In Therapy We Trust:
America’s Obsession with Self-Fulfillment


Eva S. Moskowitz. In Therapy We Trust: America’s Obsession with Self-Fulfillment. Baltimore, Maryland, The Johns Hopkins University Press, 2001. x, 342 pp., illus. $34.95.

Commentators have long noted the peculiarly American obsession with the psyche and faith in psychological cures. Eva Moskowitz’s engaging and comprehensive book examines this phenomenon from its first appearance in the nineteenth-century mind cure movement through to its contemporary manifestations in a wide range of popular and professional venues, from Oprah to Prozac. Surveying such diverse topics as marriage, war, housewifery, social protest, and the expressive self of the 1970s and 1980s, Moskowitz argues persuasively that the therapeutic gospel is not merely a perspective but, rather a program or faith, organized around three tenets. The first of these is that happiness should be an overriding goal of individual striving and public policy alike (Americans do well in this regard, scoring a 7.0 on the “happiness index” that has the rest of the world at a mere 6.85). The second tenet of this therapeutic faith holds that there are psychological—as opposed to more straightforwardly political or economic—roots to many if not all problems; and the third tenet is that these problems are treatable within the universe of solutions offered by the psychological and, further, that they should be addressed, by both individuals and society as a whole.

Rendered unexceptionable by its ubiquity, this therapeutic program, Moskowitz argues, infiltrates all corners of American life, transforming everything from business to politics, from sports to education, into grist for the amateur or professional psychologist’s mill. America is so awash in purveyors of self-help, consultants in self-esteem, and specialists in addiction—eating, driving, shopping, talk-show viewing—that it can be hard to imagine it was not always so. Moskowitz notes that the business of Americans’ emotional health is now a $69 billion industry that encompasses pharmaceutical companies and psychiatrists, bibliotherapists and remotivational therapists, cybershrinks and Internet counselors. Forty percent of [End Page 236] American adults have joined support groups of one sort or another, and in any single year, 15 percent of adults and 21 percent of children visit mental-health professionals.

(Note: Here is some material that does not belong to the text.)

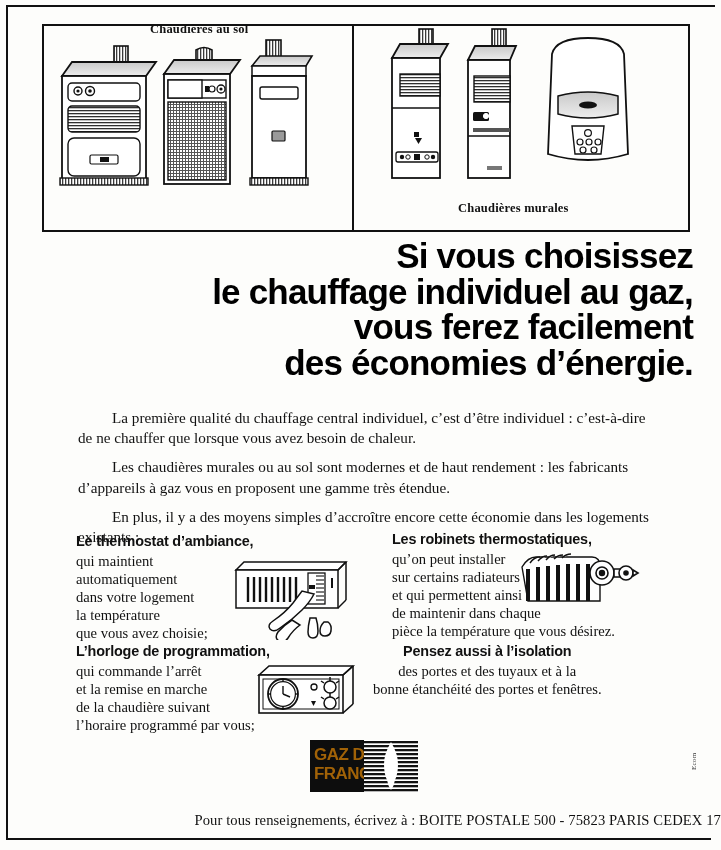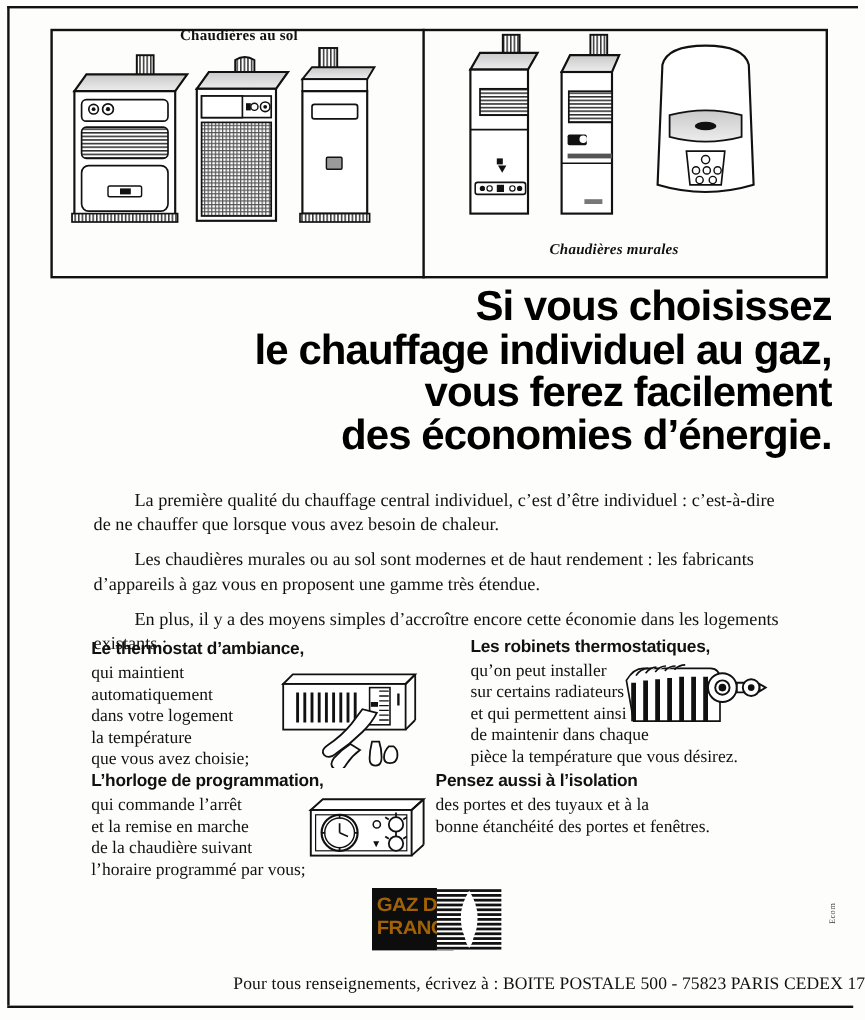"Chaudières murales" .cap-mur { font-style: italic -> none }
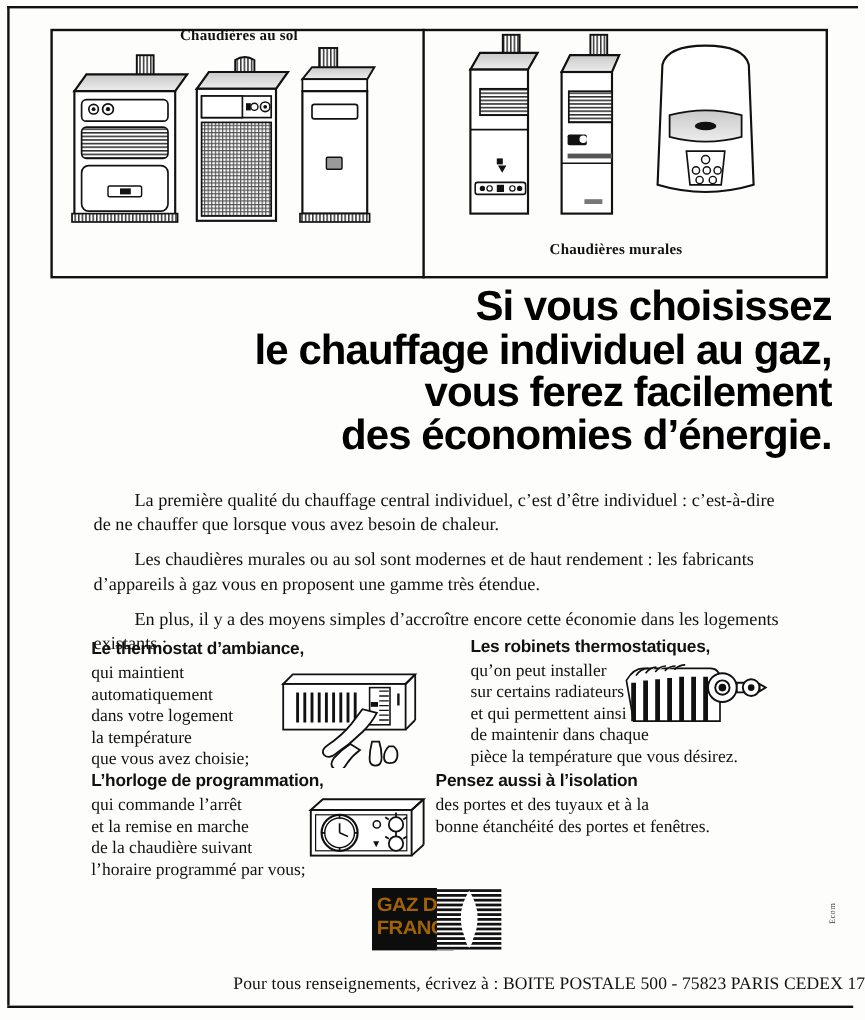"Pensez aussi à l’isolation" .feat-isolation { left: 363px -> 373px; text-align: none -> center }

Moskowitz’s book is a useful antidote to those who would interpret the psychologizing of America as yet another symptom of national decline, rooted in the excesses of the 1960s and the narcissism of the baby-boom generation. The national proclivity for seeking quick and easy therapeutic solutions to intractable social problems has deeper, early-twentieth-century roots that were nourished and sustained by their location in a number of institutional settings—courts, prisons, schools, and hospitals among them. While some of the ground Moskowitz covers up to 1945 will be familiar to students of American culture, what follows is refreshingly original. The 1950s figure in her narrative as the apogee of the therapeutic gospel, a decade in which its core concepts were realized in a series of federal acts (the National Mental Health Act of 1946, for example) and bureaucracies, the National Institute for Mental Health (1949) foremost among them, a decade before the stirrings of antipsychiatry dimmed the gospel’s luster. The numbers of psychiatrists and psychologists alike increased fourfold over the course of the decade, due largely to government-sponsored training programs and dollars; hundreds of clinics were established as the federal government for the first time put its weight behind preventing “unnecessary unhappiness.” Terms such as “ego,” “unconscious,” and “self-esteem” entered the vernacular, offering everyone the language with which to discuss their particular sort of unhappiness. Meanwhile, advertisers, engaging in “mass psychoanalysis,” plumbed the consumer’s unconscious; their discovery that “the wish to appear naked or scantily clad” was common fueled the enormously successful “I Dreamed I Stopped Traffic in My Maidenform Bra” campaign, which featured a buxom woman wearing only a bra above the waist, stopping...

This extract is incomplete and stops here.